Когда-то Деревьев написал несколько пьес, но за неимением каких бы то ни было знакомств в театральной области не смог получить на них даже отрицательной реакции. Теперь ворота открылись сами. «Конечно, поеду».
Третья требуемая законами гармонии неожиданность произошла с Деревьевым на дне рождения у Дубровского. Она носила не столько приятный, сколько сложный характер.
Поэт Дубровский продолжал вести последовательно романтический образ жизни и собрал под своим кровом (каким-то образом он сумел урвать у Москвы двенадцать метров в коммуналке) публику частью знакомую, частью богемную. Дубровский продолжал держаться в своем журнале, но сам этот журнал уже почти не держался на плаву, отчего настроение Дубровского, никогда не отличавшееся бодростью, в последнее время стало маниакально минорным. Он ныл, скулил, тихо матерился и напился раньше, чем перезнакомил гостей.
Деревьев накануне этого безрадостного тридцатилетия набил наконец казавшееся бездонным «Чрево» словесной мякиной и был поэтому полон приятных предвкушений и новых планов. Он с радостью кинулся бы в объятия новой дружбы, но режиссер с драгоценной трубкой почему-то отодвинул день свидания на месяц от дня знакомства. Деревьев решил терпеливо подождать, тем более что Модест Матвеевич пару раз звонил ему домой и в самых деликатных выражениях подтверждал свою крайнюю заинтересованность во встрече. Веди Деревьев насыщенную светскую жизнь, его знакомство кануло бы, как некий казус, в ее пестром потоке, но Деревьев такой жизни не вел. Хотя и надеялся попробовать с деньгами Нечитайлы. По договору через две недели после представления рукописи «Империал» должен был выплатить оговоренный аванс — пятьдесят тысяч рублей.

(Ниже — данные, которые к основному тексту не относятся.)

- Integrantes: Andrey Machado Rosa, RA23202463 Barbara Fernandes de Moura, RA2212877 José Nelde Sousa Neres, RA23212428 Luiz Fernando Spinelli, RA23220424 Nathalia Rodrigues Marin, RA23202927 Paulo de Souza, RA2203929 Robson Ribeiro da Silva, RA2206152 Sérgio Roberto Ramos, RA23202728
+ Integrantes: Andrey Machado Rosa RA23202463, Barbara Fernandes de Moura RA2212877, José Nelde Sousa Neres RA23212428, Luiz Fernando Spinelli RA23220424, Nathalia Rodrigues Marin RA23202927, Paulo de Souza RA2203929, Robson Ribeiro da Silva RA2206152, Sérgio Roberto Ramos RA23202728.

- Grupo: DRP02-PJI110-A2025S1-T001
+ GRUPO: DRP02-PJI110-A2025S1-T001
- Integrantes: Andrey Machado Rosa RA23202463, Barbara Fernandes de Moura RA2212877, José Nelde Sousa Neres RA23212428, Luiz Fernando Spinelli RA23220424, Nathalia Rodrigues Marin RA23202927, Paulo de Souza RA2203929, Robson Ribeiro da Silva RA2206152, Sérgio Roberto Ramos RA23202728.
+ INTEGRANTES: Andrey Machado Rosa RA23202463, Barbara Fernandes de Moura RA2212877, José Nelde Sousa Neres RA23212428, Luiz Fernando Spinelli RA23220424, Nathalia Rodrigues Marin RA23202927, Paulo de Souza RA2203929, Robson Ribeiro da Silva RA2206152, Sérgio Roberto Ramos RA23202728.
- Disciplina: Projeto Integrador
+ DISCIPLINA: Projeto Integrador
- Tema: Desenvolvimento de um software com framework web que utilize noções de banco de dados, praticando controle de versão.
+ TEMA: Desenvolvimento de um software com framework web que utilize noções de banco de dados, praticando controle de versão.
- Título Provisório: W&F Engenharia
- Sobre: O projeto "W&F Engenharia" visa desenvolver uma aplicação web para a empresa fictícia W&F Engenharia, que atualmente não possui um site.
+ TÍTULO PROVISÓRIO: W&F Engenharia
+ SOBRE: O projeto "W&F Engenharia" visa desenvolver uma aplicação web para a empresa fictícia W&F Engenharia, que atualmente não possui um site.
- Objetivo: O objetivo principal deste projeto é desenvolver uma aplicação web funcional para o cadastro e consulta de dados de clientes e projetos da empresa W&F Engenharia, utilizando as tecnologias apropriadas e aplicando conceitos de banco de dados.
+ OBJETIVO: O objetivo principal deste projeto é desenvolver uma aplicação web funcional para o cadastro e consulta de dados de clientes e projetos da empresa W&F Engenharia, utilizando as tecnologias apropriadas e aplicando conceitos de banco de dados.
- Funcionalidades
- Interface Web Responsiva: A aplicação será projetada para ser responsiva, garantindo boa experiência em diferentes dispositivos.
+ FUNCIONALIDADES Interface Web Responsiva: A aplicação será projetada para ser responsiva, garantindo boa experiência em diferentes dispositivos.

Молодой писатель отправился на день рождения к другу, положив на стол издателю законченную рукопись хронофантастического романа «Чрево Сатурна».
Найдя в квартире друга толпу малознакомых и почти совсем незнакомых пьяных людей, Деревьев взял со стола бутылку водки и сел в угол. «Выпью и поеду домой», — решил он. Уже дважды проблевавшийся хозяин покачивался в единственном кресле и силился слипающимися глазами рассмотреть, что же, собственно, происходит в его жилище. Деревьев отхлебнул из горла тепловатой водки и потянулся за куском колбасы. И услышал:
— Япо-онец!
Белобрысая девица, сидевшая справа от него, перебирая ногами, повернулась к нему и уставилась, почему-то победоносно улыбаясь. Деревьев сразу узнал ее, а когда узнал, тоже попытался улыбнуться.

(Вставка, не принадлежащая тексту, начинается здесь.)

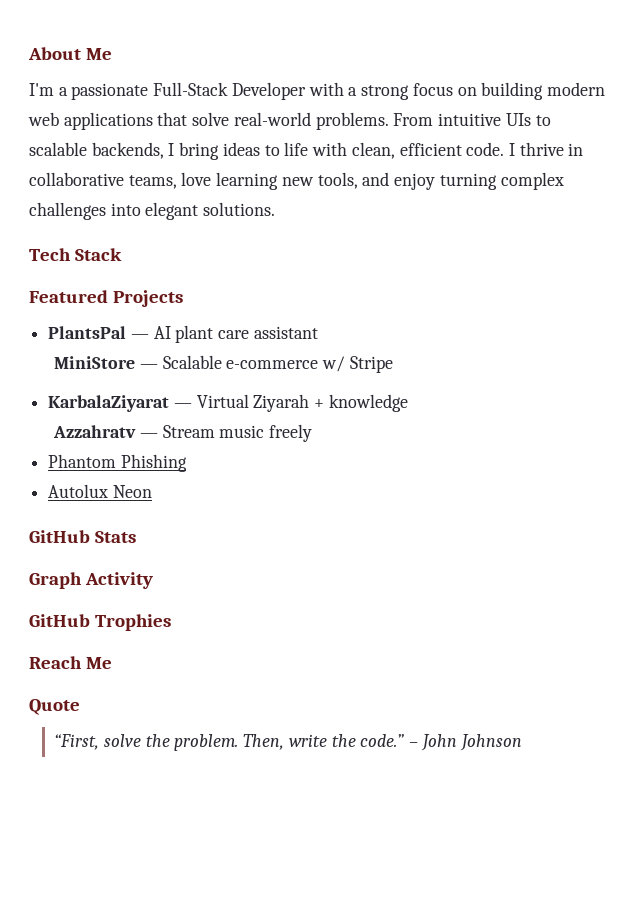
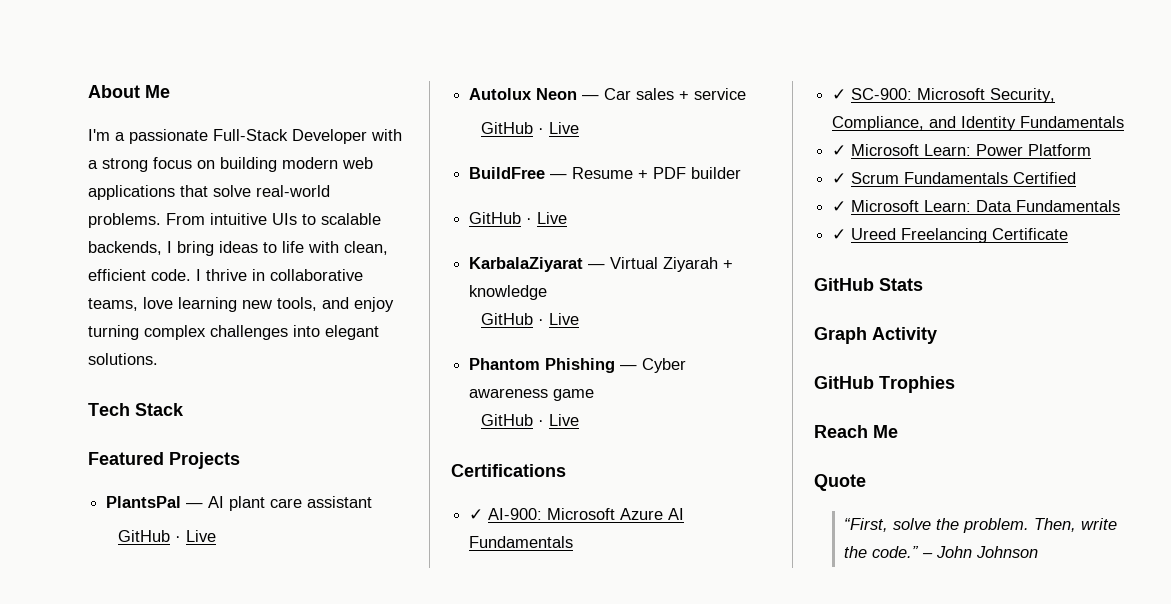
  PlantsPal — AI plant care assistant
- MiniStore — Scalable e-commerce w/ Stripe
+ GitHub · Live
+ Autolux Neon — Car sales + service
+ GitHub · Live
+ BuildFree — Resume + PDF builder
+ GitHub · Live
  KarbalaZiyarat — Virtual Ziyarah + knowledge
- Azzahratv — Stream music freely
- Phantom Phishing
- Autolux Neon
+ GitHub · Live
+ Phantom Phishing — Cyber awareness game
+ GitHub · Live
+ Certifications
+ ✓ AI-900: Microsoft Azure AI Fundamentals
+ ✓ SC-900: Microsoft Security, Compliance, and Identity Fundamentals
+ ✓ Microsoft Learn: Power Platform
+ ✓ Scrum Fundamentals Certified
+ ✓ Microsoft Learn: Data Fundamentals
+ ✓ Ureed Freelancing Certificate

— Ну что, не рад? — спросила девица, драпируясь во внезапную иронию.
Деревьев сказал, что рад, и в доказательство этого предложил выпить.
— За встречу? — спросила она.
— За встречу.
Очень скоро стало понятно, что скандала, которого он малодушно испугался в первый момент, не будет и что легкая внешняя грубоватость Наташи (так ее звали) скрывает скорее приязнь, чем претензии. Они еще выпили вместе и ушли со дня рождения по-советски, обругав и хозяина, и гостей.

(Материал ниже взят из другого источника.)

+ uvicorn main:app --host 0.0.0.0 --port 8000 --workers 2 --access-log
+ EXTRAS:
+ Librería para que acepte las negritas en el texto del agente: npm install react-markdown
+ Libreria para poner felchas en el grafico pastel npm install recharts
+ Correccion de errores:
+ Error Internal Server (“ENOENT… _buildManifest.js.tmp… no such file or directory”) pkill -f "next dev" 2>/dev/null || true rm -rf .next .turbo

Нельзя сказать, что эта связь его сделала счастливым. Просто место женщины в его жизни было не занято, и он внутренне махнул рукой — если не любимая, то любая. Впрочем, стать табором вблизи себя он ей не позволил. Встречался с ней часто, но только в дневные часы. «Что ты делаешь по ночам?» — спрашивала каждый раз с новым ехидством Наташа. «Работаю», — всегда одинаково просто отвечал он. Ее угнетало полное отсутствие таинственности и кокетства. Она верила, что он не врет. Довольно быстро эта любопытная, болтливая и сексуально безалаберная «розвальня» стала ему надоедать. Первое, чем она его «достала», это воспоминаниями о дне их знакомства. Она, оказывается, помнила до сих пор все его претензии к Японии. Однажды Деревьев взорвался и в самой резкой форме потребовал, чтобы Японию, японцев и все японское в его доме раз и навсегда оставили в покос. «У тебя что, была японка?» — участливо поинтересовалась Наташа. В тот день он ее прогнал. Он прогнал бы ее совсем, если бы она не оказалась полезна в самом неожиданном смысле.